**Exercise details:** Your copy should repeat each record exactly and contain none of the pictures.

**Change detection data:**
+ + +

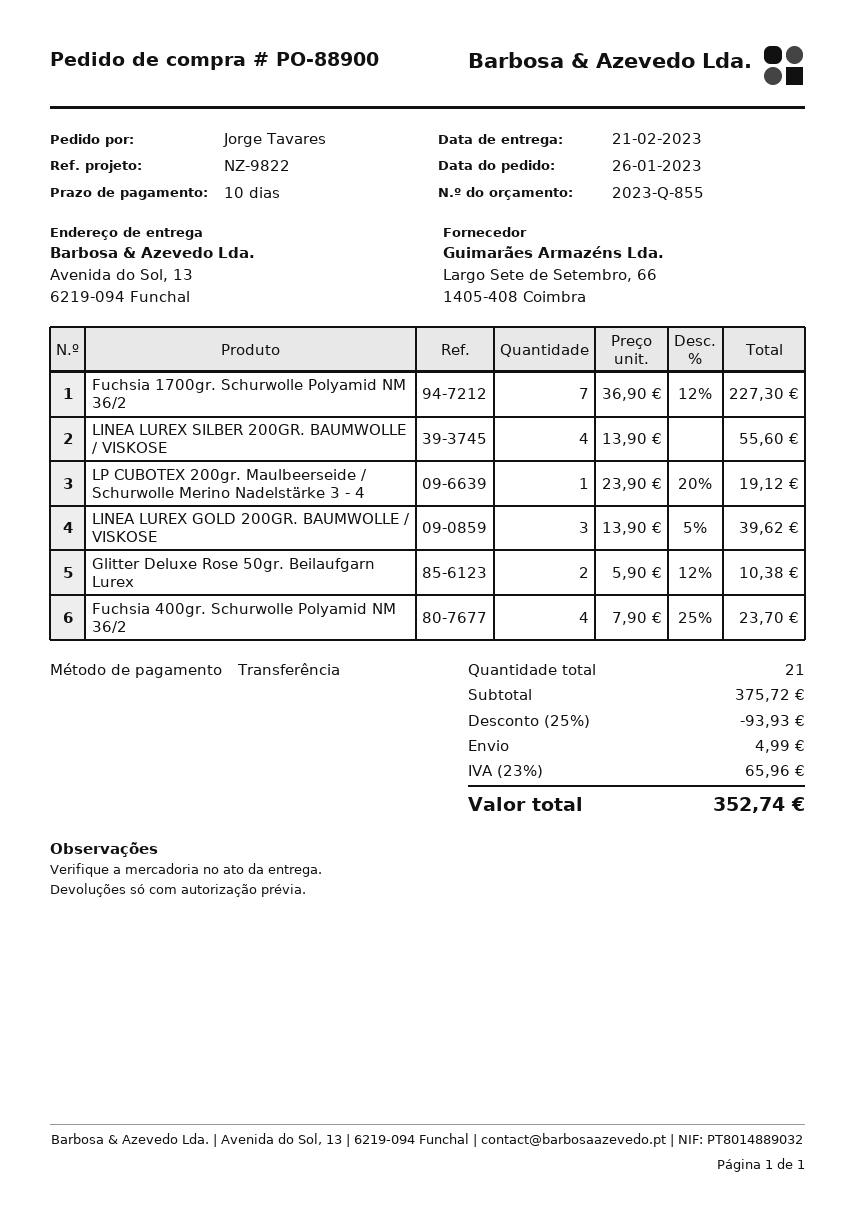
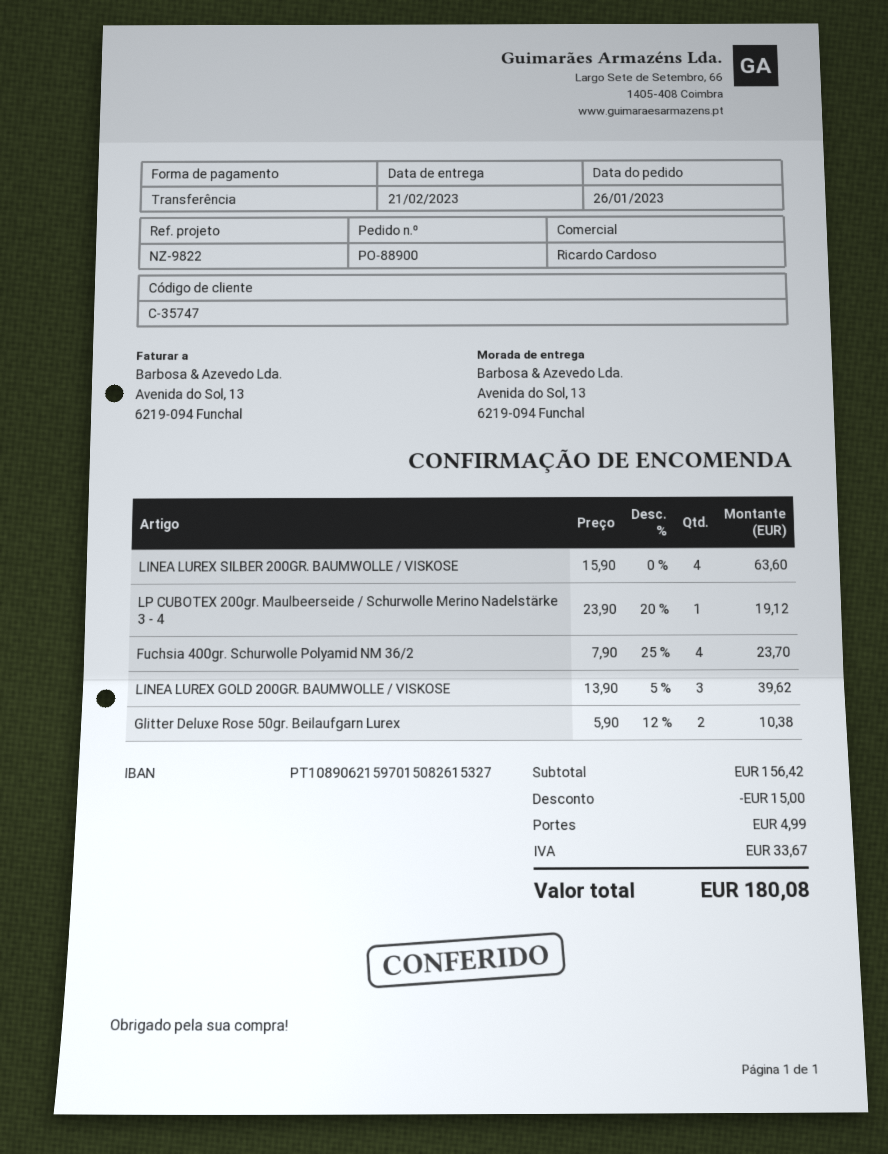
Fuchsia 1700gr. Schurwolle Polyamid NM 36/2: 7 x 36.90 - 12% = 227.30 -> none
LINEA LUREX SILBER 200GR. BAUMWOLLE / VISKOSE: 4 x 13.90 = 55.60 -> 4 x 15.90 = 63.60
subtotal: 375.72 -> 156.42
discount: 93.93 -> 15.00
tax: 65.96 -> 33.67
total: 352.74 -> 180.08

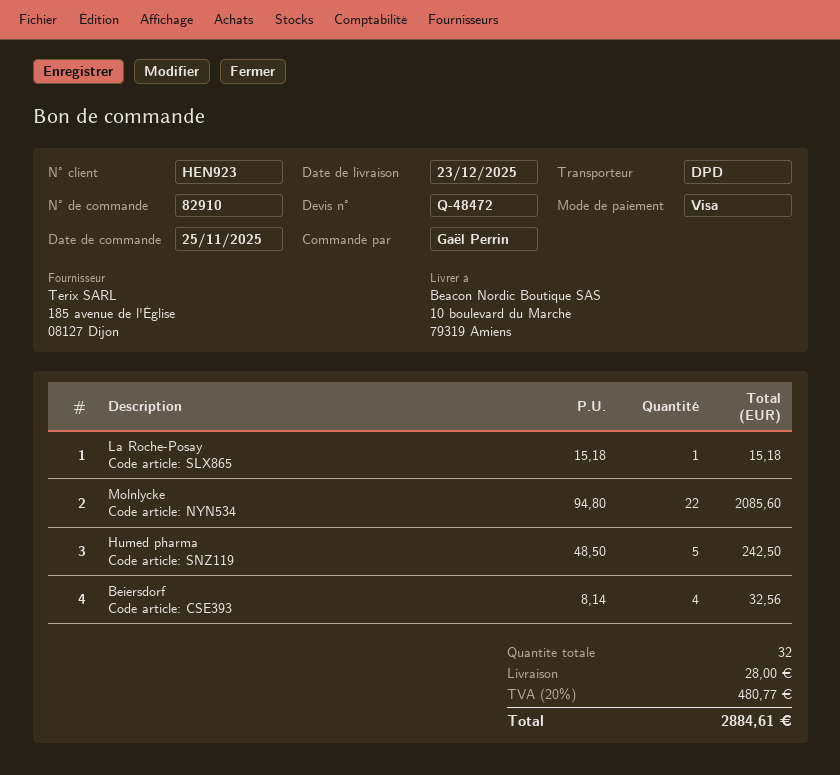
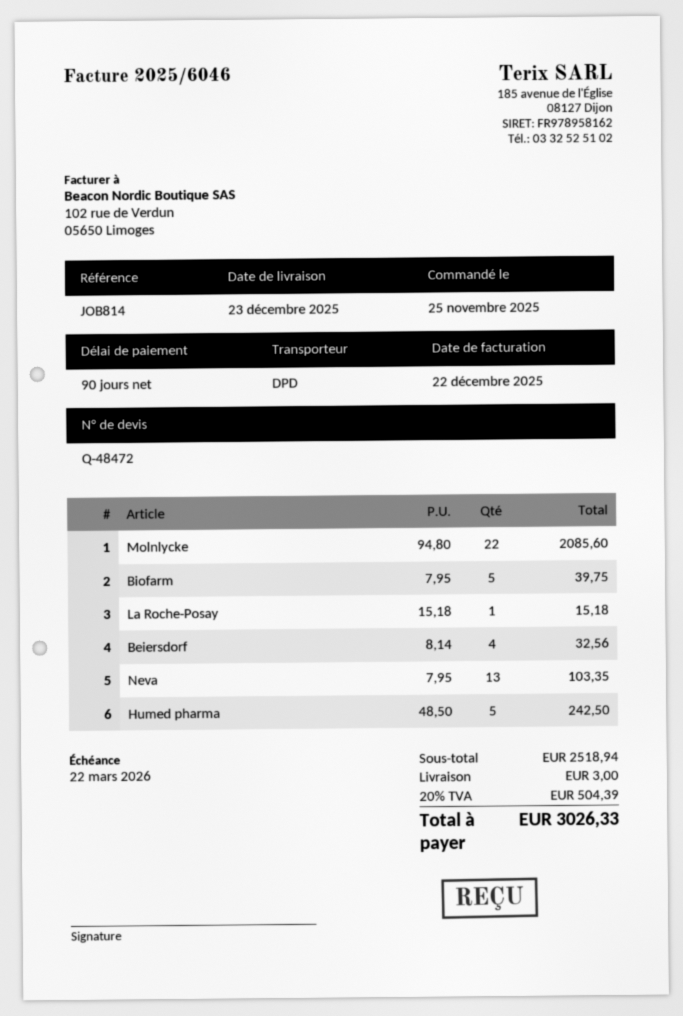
Biofarm: none -> 5 x 7.95 = 39.75
Neva: none -> 13 x 7.95 = 103.35
shipping: 28.00 -> 3.00
tax: 20% = 480.77 -> 20% = 504.39
total: 2884.61 -> 3026.33

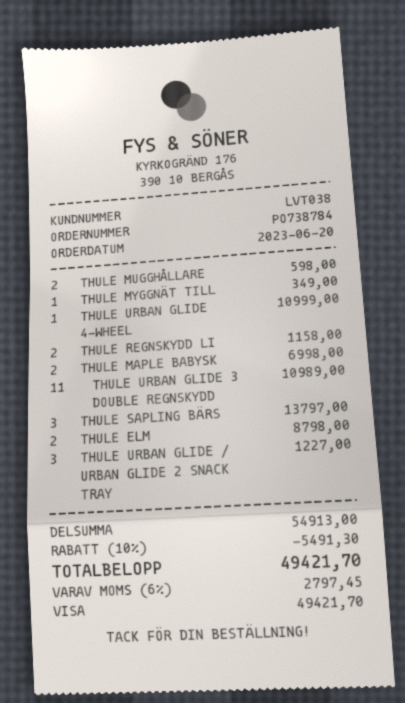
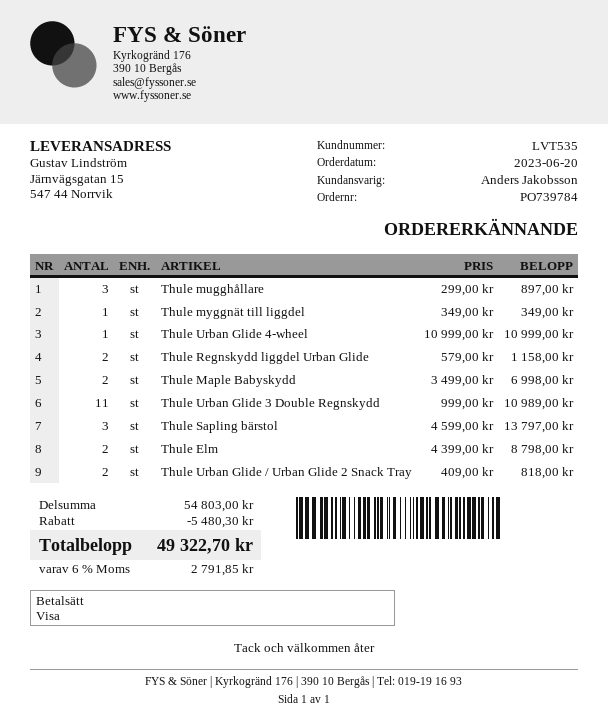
order number: PO738784 -> PO739784
customer number: LVT038 -> LVT535
THULE MUGGHÅLLARE: 2 for 598.00 -> 3 for 897.00
THULE URBAN GLIDE / URBAN GLIDE 2 SNACK TRAY: 3 for 1227.00 -> 2 for 818.00
subtotal: 54913.00 -> 54803.00
discount: 5491.30 -> 5480.30
tax: 6% = 2797.45 -> 6% = 2791.85
total: 49421.70 -> 49322.70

+ + +

**Solution:**
Fuchsia 1700gr. Schurwolle Polyamid NM 36/2: 7 x 36.90 - 12% = 227.30 -> none
LINEA LUREX SILBER 200GR. BAUMWOLLE / VISKOSE: 4 x 13.90 = 55.60 -> 4 x 15.90 = 63.60
subtotal: 375.72 -> 156.42
discount: 93.93 -> 15.00
tax: 65.96 -> 33.67
total: 352.74 -> 180.08

Biofarm: none -> 5 x 7.95 = 39.75
Neva: none -> 13 x 7.95 = 103.35
shipping: 28.00 -> 3.00
tax: 20% = 480.77 -> 20% = 504.39
total: 2884.61 -> 3026.33

order number: PO738784 -> PO739784
customer number: LVT038 -> LVT535
THULE MUGGHÅLLARE: 2 for 598.00 -> 3 for 897.00
THULE URBAN GLIDE / URBAN GLIDE 2 SNACK TRAY: 3 for 1227.00 -> 2 for 818.00
subtotal: 54913.00 -> 54803.00
discount: 5491.30 -> 5480.30
tax: 6% = 2797.45 -> 6% = 2791.85
total: 49421.70 -> 49322.70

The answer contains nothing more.